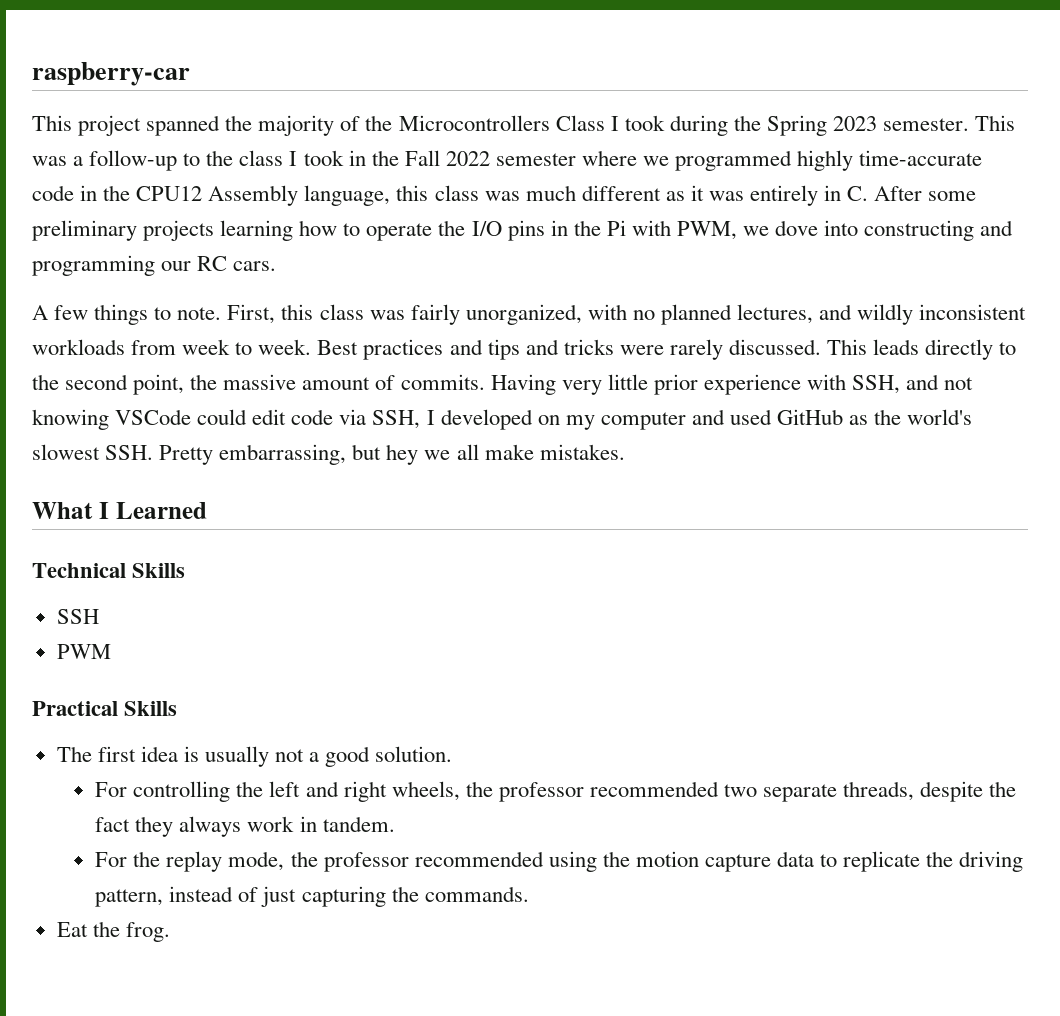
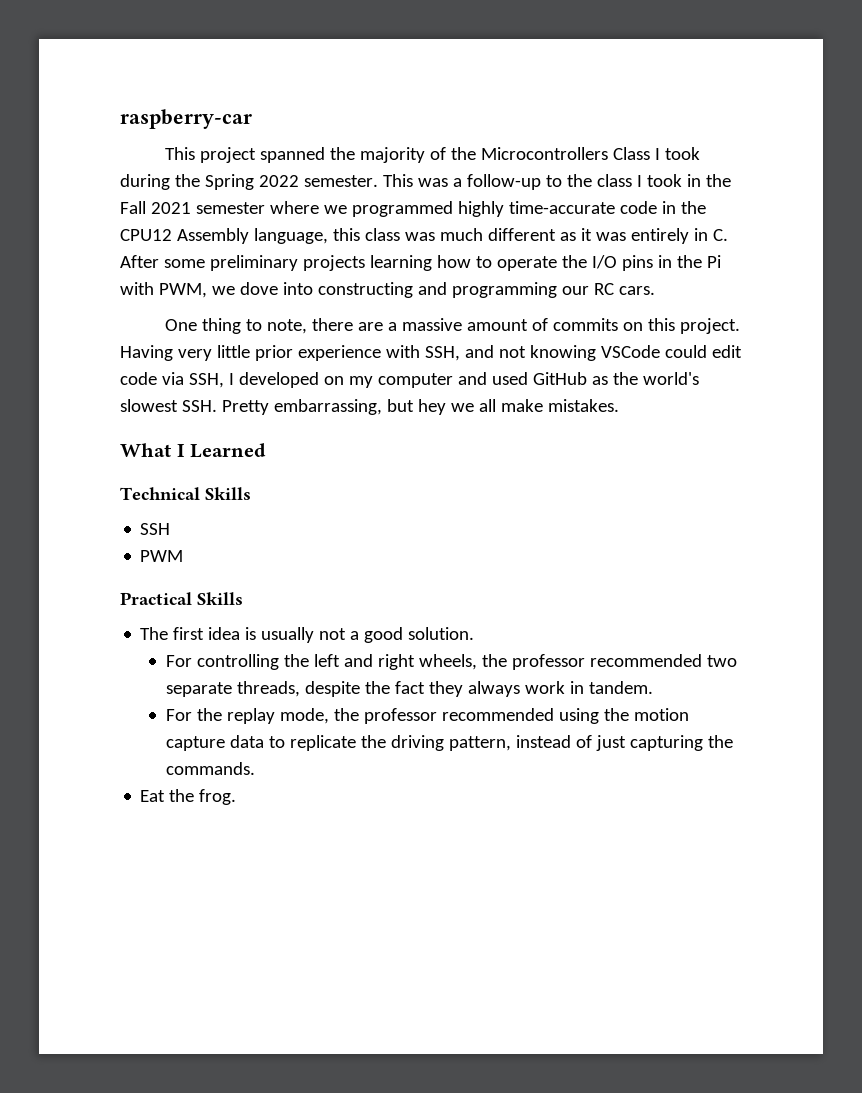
- This project spanned the majority of the Microcontrollers Class I took during the Spring 2023 semester.
+ This project spanned the majority of the Microcontrollers Class I took during the Spring 2022 semester.
- This was a follow-up to the class I took in the Fall 2022 semester where we programmed highly time-accurate code in the CPU12 Assembly language, this class was much different as it was entirely in C. After some preliminary projects learning how to operate the I/O pins in the Pi with PWM, we dove into constructing and programming our RC cars.
+ This was a follow-up to the class I took in the Fall 2021 semester where we programmed highly time-accurate code in the CPU12 Assembly language, this class was much different as it was entirely in C. After some preliminary projects learning how to operate the I/O pins in the Pi with PWM, we dove into constructing and programming our RC cars.
- A few things to note. First, this class was fairly unorganized, with no planned lectures, and wildly inconsistent workloads from week to week. Best practices and tips and tricks were rarely discussed. This leads directly to the second point, the massive amount of commits.
+ One thing to note, there are a massive amount of commits on this project.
-=-=-=-=-
Could you write out the records again exactly, without any of their pictures?

== RESPONSE BOX ==
- This project spanned the majority of the Microcontrollers Class I took during the Spring 2023 semester.
+ This project spanned the majority of the Microcontrollers Class I took during the Spring 2022 semester.
- This was a follow-up to the class I took in the Fall 2022 semester where we programmed highly time-accurate code in the CPU12 Assembly language, this class was much different as it was entirely in C. After some preliminary projects learning how to operate the I/O pins in the Pi with PWM, we dove into constructing and programming our RC cars.
+ This was a follow-up to the class I took in the Fall 2021 semester where we programmed highly time-accurate code in the CPU12 Assembly language, this class was much different as it was entirely in C. After some preliminary projects learning how to operate the I/O pins in the Pi with PWM, we dove into constructing and programming our RC cars.
- A few things to note. First, this class was fairly unorganized, with no planned lectures, and wildly inconsistent workloads from week to week. Best practices and tips and tricks were rarely discussed. This leads directly to the second point, the massive amount of commits.
+ One thing to note, there are a massive amount of commits on this project.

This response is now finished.